**WHAT IS NEEDED**
Determine how many lines below include the string "js紧密结合的动画引擎是Tween". Reply with the number only.

**EXTRACTED DATA**
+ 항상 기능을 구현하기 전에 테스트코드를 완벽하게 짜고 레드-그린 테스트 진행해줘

==

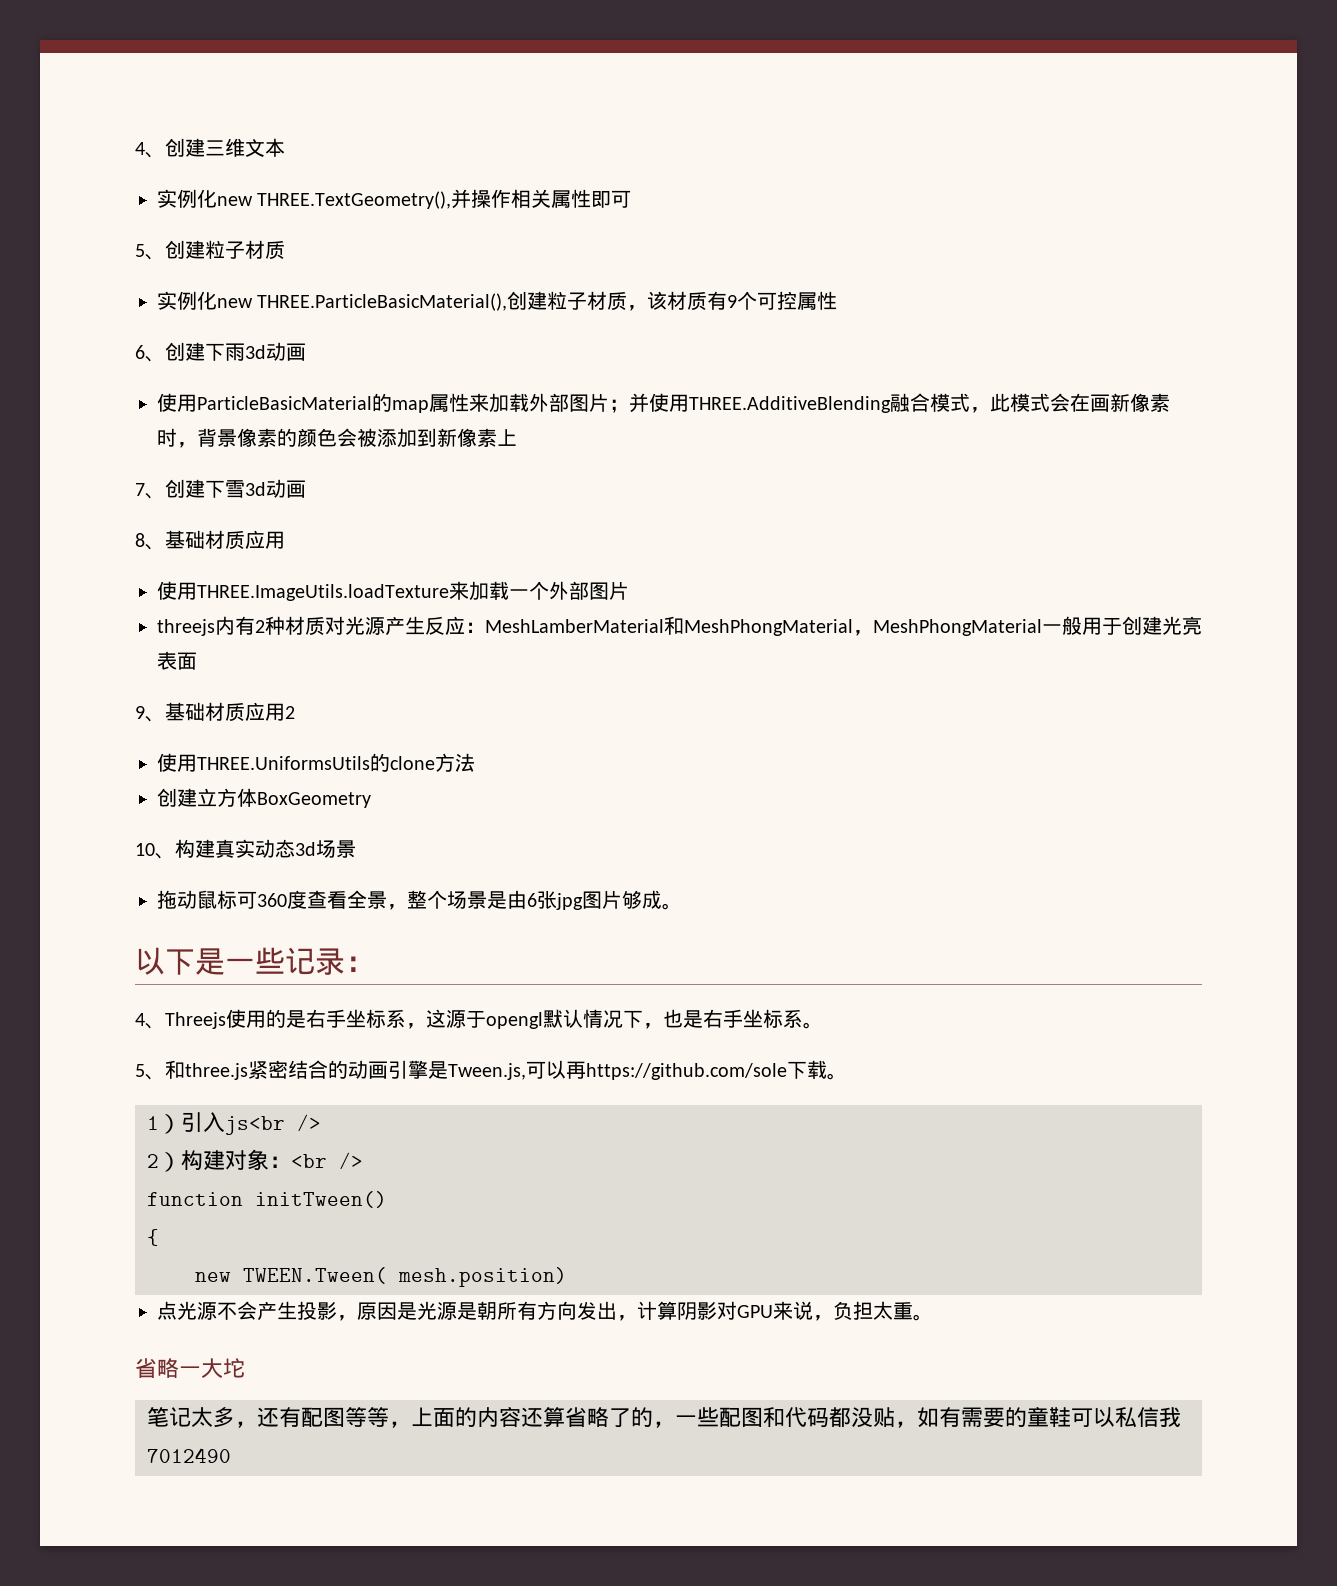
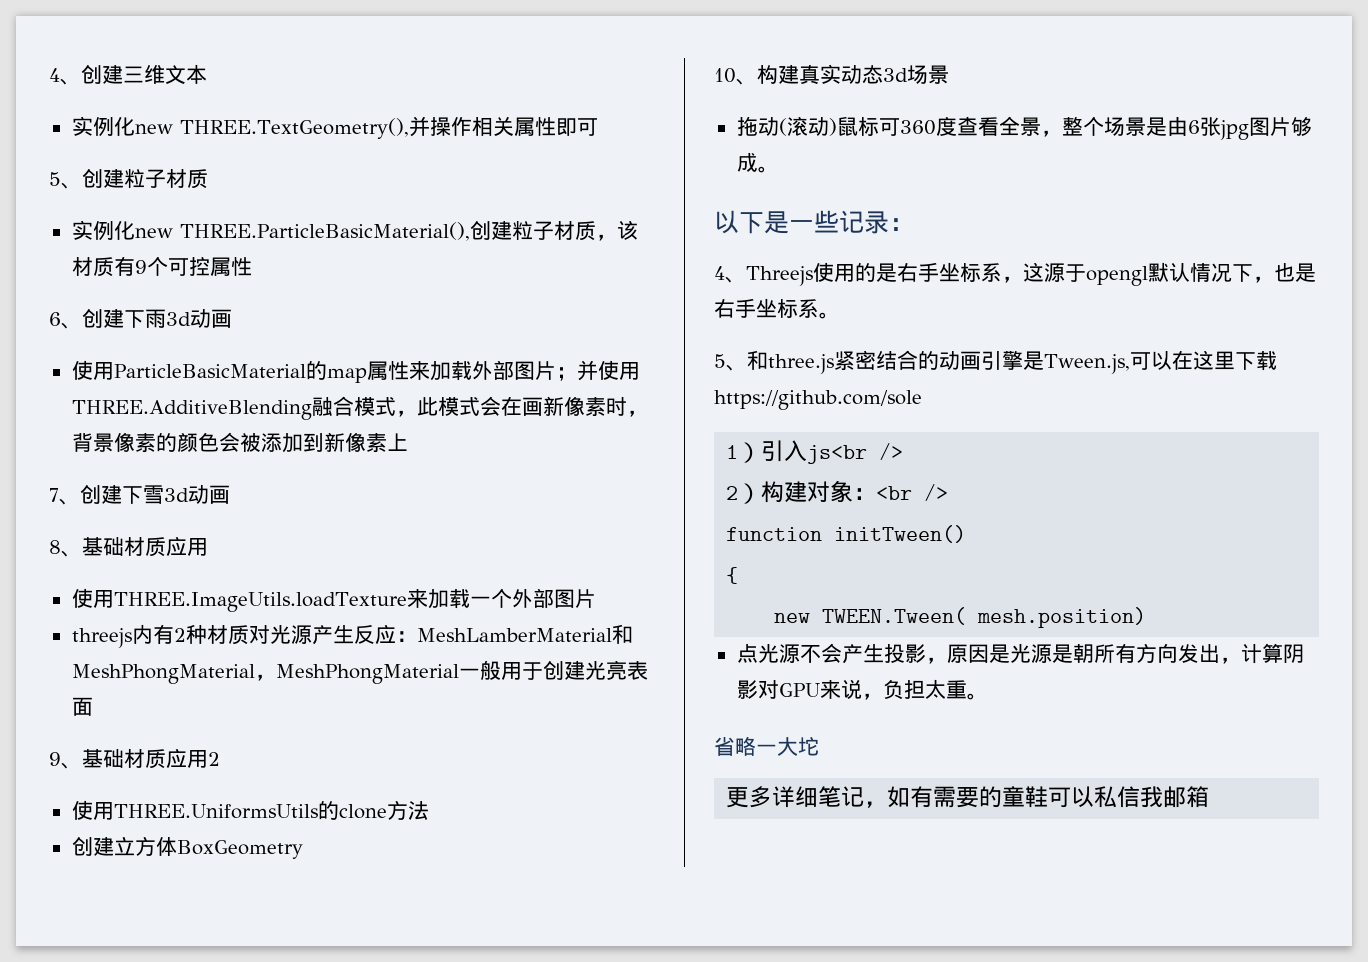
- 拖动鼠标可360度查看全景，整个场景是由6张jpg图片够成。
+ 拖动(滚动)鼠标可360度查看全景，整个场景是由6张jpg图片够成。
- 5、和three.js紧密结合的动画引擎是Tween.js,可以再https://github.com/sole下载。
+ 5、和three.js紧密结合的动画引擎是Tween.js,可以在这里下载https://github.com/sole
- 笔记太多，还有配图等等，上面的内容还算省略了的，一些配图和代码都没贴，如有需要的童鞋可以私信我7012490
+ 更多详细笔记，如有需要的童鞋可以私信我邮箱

**RESULT OF THIS EXERCISE**
2